**Exercise material**
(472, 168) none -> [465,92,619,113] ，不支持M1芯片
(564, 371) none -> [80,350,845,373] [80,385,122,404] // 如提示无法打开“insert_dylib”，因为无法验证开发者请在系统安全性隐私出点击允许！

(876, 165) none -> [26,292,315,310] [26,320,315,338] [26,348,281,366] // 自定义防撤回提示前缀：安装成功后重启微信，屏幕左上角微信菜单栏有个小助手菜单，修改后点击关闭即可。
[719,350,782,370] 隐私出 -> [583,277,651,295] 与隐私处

---

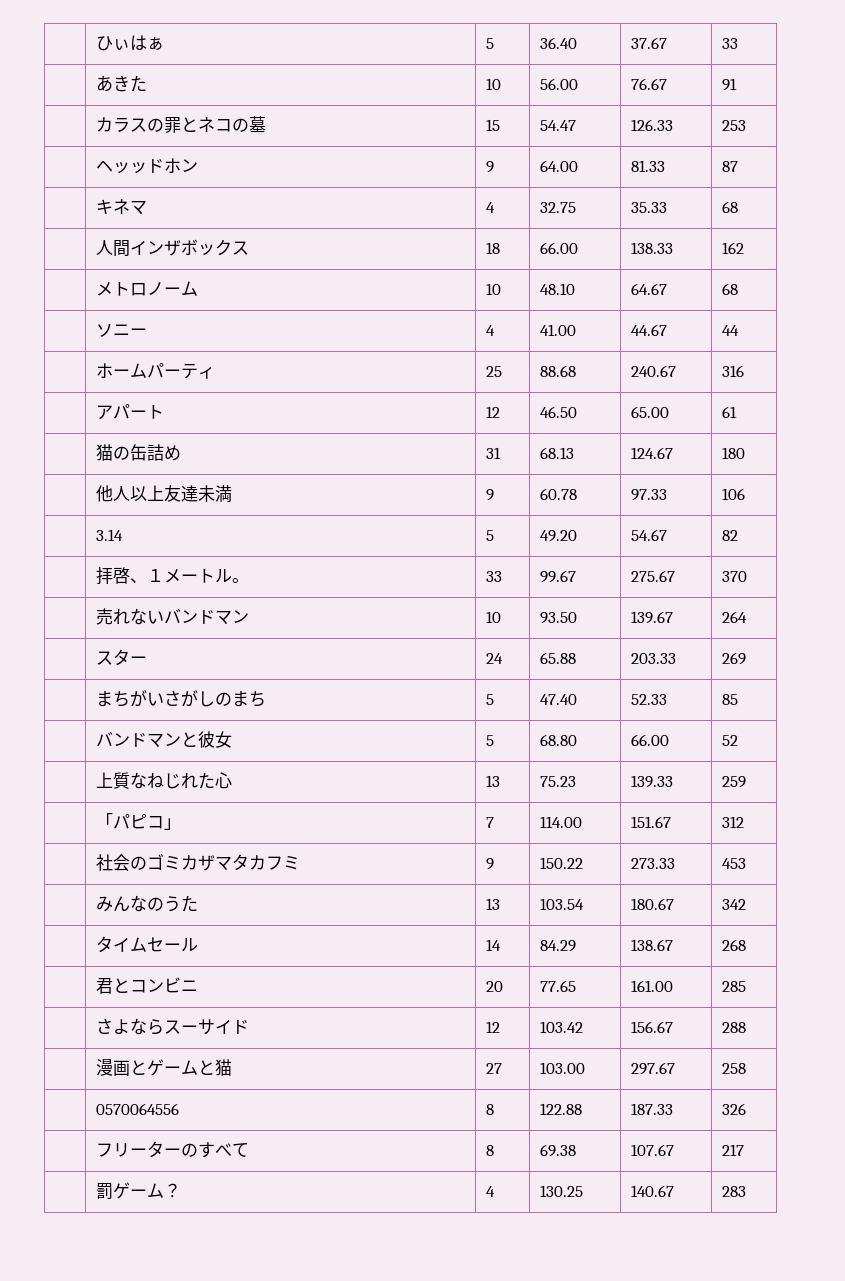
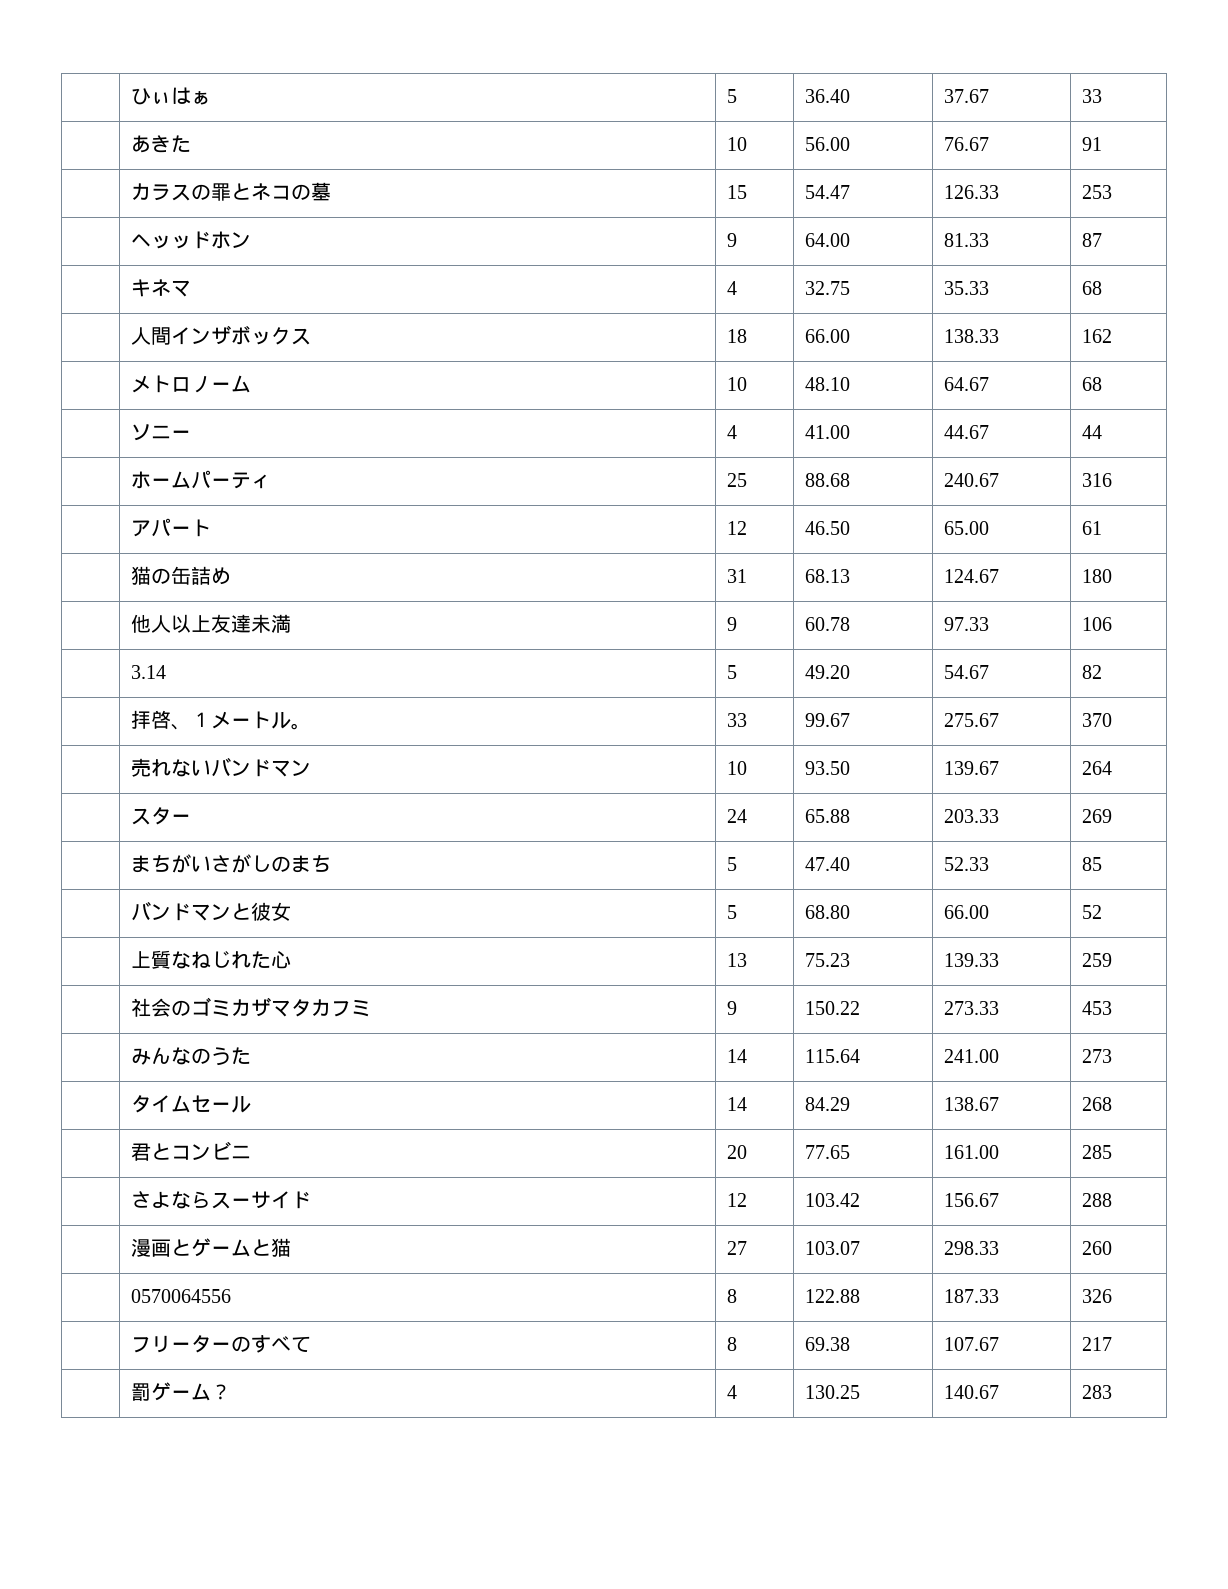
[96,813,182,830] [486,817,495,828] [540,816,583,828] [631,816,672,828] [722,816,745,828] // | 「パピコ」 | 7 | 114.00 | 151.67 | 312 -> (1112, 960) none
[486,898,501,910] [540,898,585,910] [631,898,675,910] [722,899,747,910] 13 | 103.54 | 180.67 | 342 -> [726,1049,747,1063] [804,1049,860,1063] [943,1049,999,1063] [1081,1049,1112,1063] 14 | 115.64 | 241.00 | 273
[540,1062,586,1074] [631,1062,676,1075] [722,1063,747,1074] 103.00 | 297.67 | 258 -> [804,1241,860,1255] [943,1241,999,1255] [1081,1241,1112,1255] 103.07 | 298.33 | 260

--

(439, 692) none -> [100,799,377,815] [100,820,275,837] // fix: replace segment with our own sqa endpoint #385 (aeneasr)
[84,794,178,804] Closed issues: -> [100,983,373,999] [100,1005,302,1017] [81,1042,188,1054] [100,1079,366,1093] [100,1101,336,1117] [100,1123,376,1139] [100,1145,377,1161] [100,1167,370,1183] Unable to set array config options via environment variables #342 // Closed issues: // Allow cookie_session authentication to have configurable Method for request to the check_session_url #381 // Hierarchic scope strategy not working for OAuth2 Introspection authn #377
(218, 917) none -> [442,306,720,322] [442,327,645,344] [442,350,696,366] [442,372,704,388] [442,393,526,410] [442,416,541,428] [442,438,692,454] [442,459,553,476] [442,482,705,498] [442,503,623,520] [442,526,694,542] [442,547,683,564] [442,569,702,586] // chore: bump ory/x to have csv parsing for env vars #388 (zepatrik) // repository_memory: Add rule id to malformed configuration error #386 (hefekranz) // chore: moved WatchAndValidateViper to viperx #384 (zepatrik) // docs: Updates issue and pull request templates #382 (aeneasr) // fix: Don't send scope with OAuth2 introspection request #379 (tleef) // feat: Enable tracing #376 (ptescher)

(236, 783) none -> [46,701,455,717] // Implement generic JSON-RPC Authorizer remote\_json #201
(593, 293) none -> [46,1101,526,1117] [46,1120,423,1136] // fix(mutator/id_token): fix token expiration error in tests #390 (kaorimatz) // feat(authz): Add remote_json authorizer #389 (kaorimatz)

**Exercise details**
Output only an exact transcription of the lines above from the one with "[96,813,182,830] [486,817,495,828] [540,816,583,828]" up to and including the one with "[540,1062,586,1074] [631,1062,676,1075] [722,1063,747,1074]".

**Exercise output**
[96,813,182,830] [486,817,495,828] [540,816,583,828] [631,816,672,828] [722,816,745,828] // | 「パピコ」 | 7 | 114.00 | 151.67 | 312 -> (1112, 960) none
[486,898,501,910] [540,898,585,910] [631,898,675,910] [722,899,747,910] 13 | 103.54 | 180.67 | 342 -> [726,1049,747,1063] [804,1049,860,1063] [943,1049,999,1063] [1081,1049,1112,1063] 14 | 115.64 | 241.00 | 273
[540,1062,586,1074] [631,1062,676,1075] [722,1063,747,1074] 103.00 | 297.67 | 258 -> [804,1241,860,1255] [943,1241,999,1255] [1081,1241,1112,1255] 103.07 | 298.33 | 260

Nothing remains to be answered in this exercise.